**MATERIAL SUPPLIED:**

Content starts

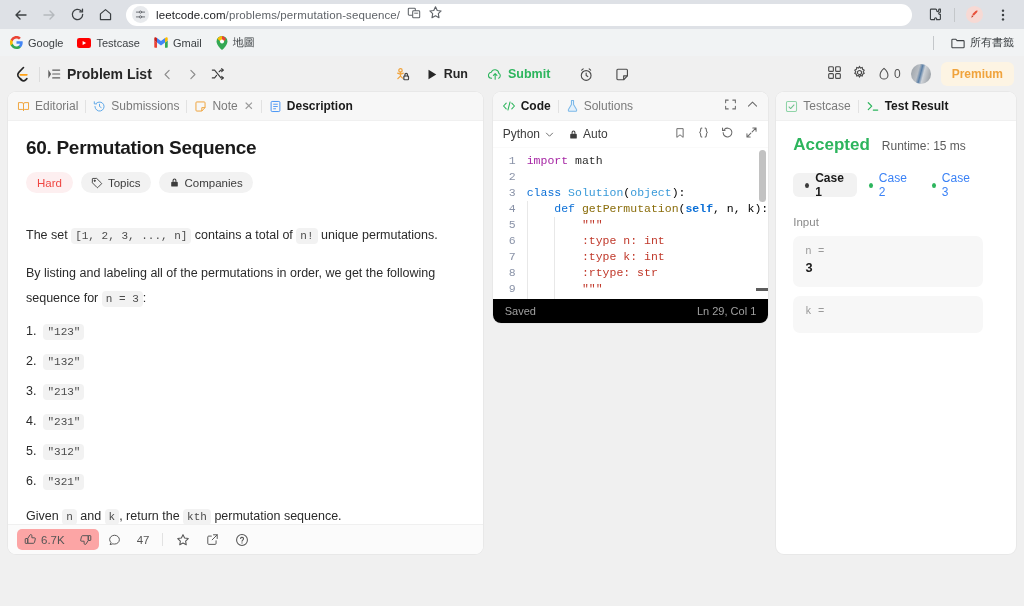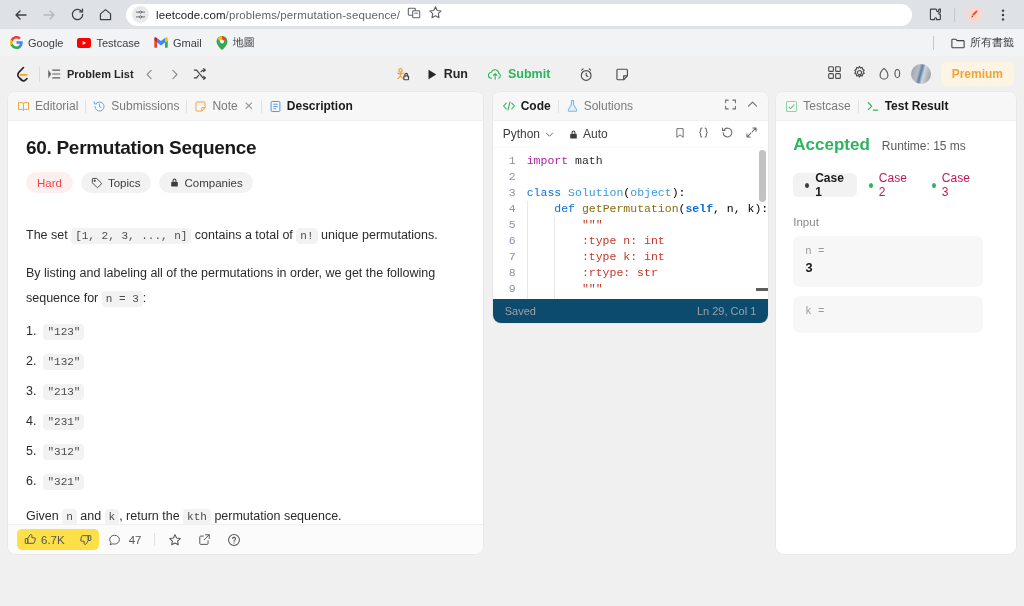"Problem List" .problem-list { font-size: 11px -> 14px }
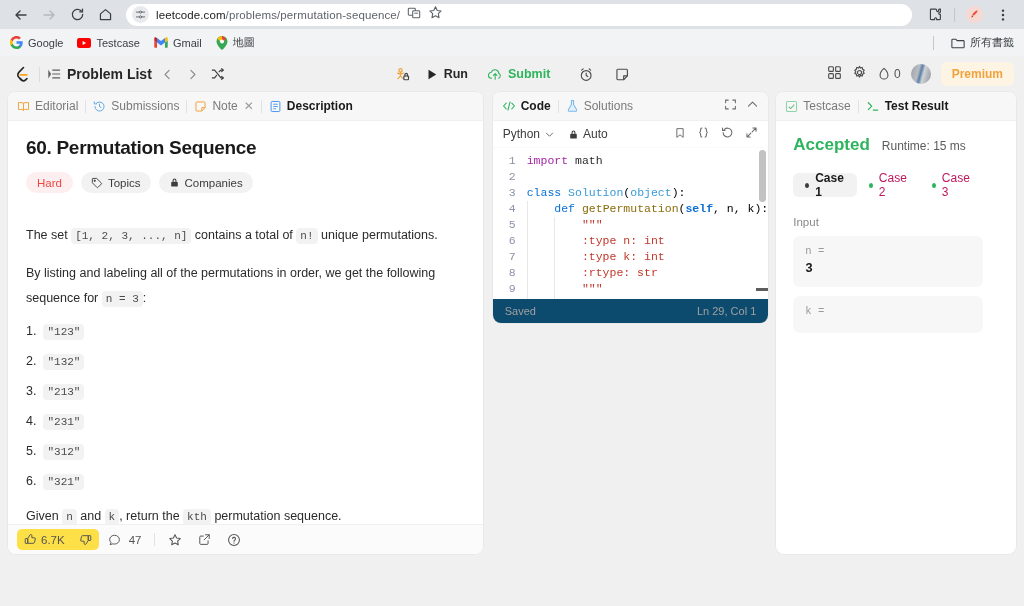"Case 2" .case { color: #be185d -> #3b82f6 }
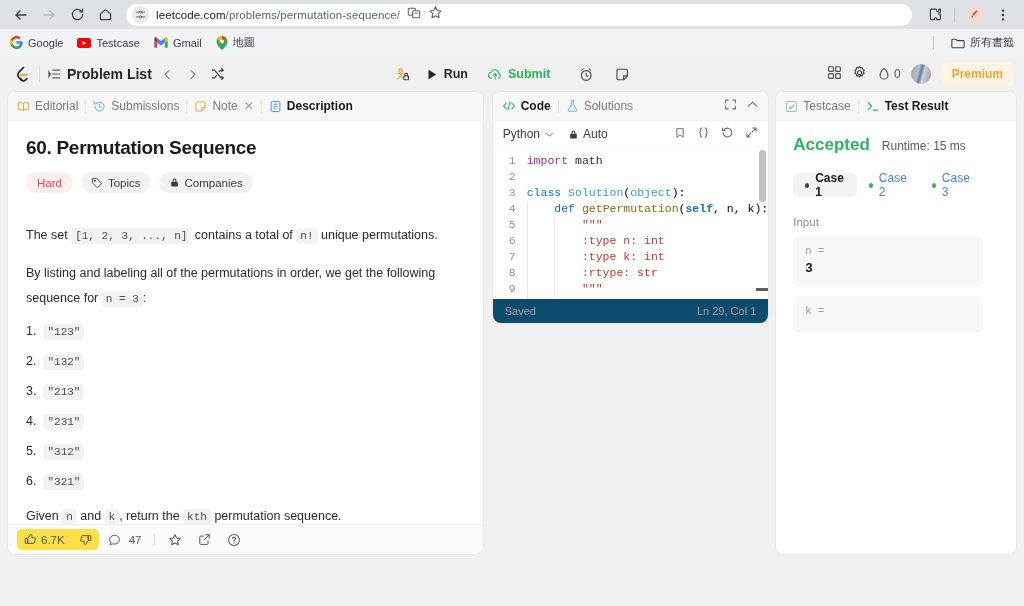"Saved" .code-status { background: #0c4a6e -> #000000 }
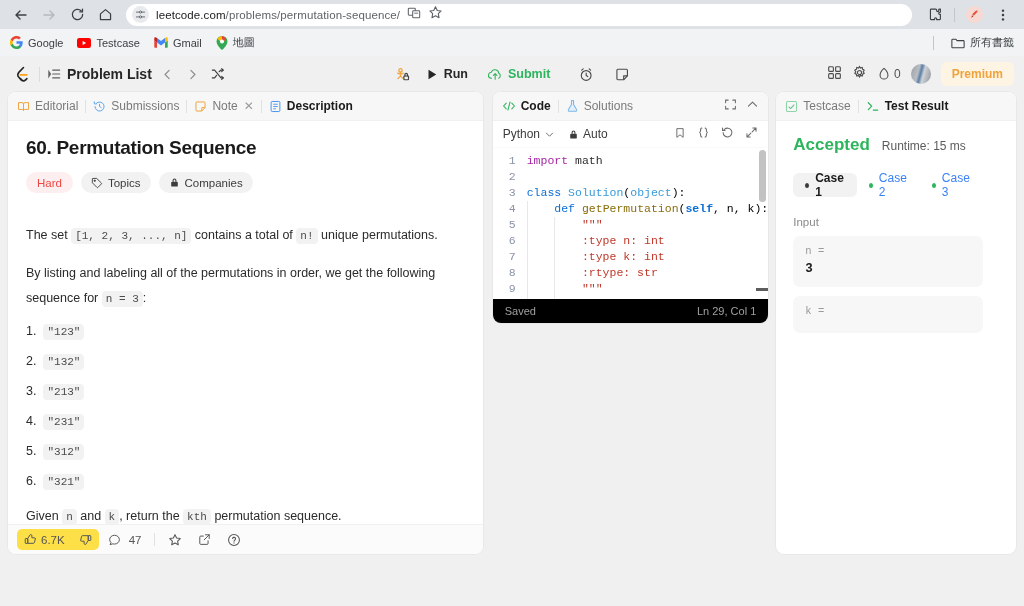"6.7K" .vote-grp { background: #fde047 -> #fca5a5 }
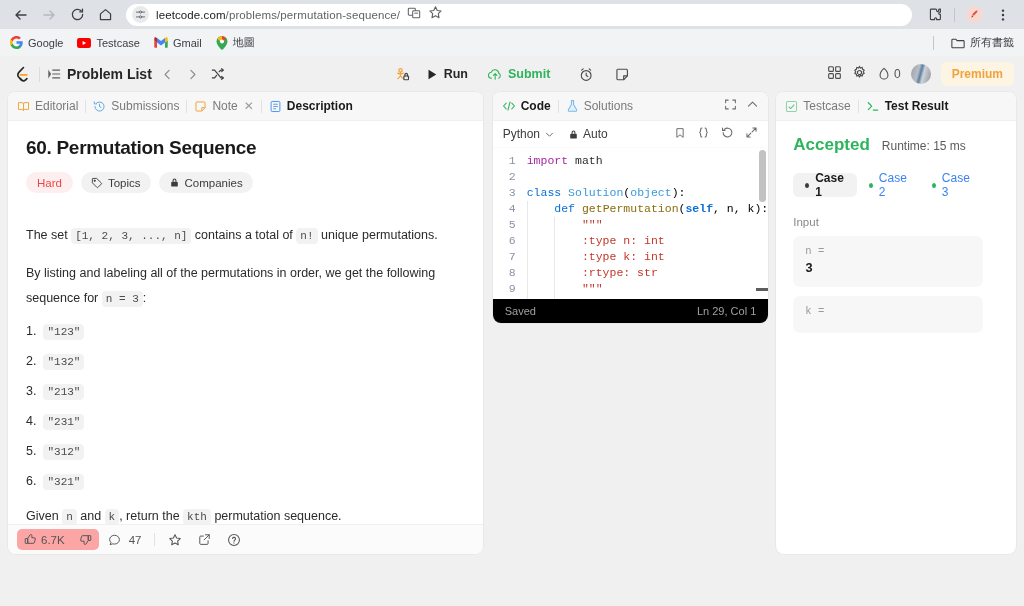"47" .foot-item { gap: 8px -> 16px }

Content ends

**ABOUT THIS EXERCISE:**
Each record must be quoted in full and exactly. Do not include the pictures.

**WRITTEN ANSWER:**
"Problem List" .problem-list { font-size: 11px -> 14px }
"Case 2" .case { color: #be185d -> #3b82f6 }
"Saved" .code-status { background: #0c4a6e -> #000000 }
"6.7K" .vote-grp { background: #fde047 -> #fca5a5 }
"47" .foot-item { gap: 8px -> 16px }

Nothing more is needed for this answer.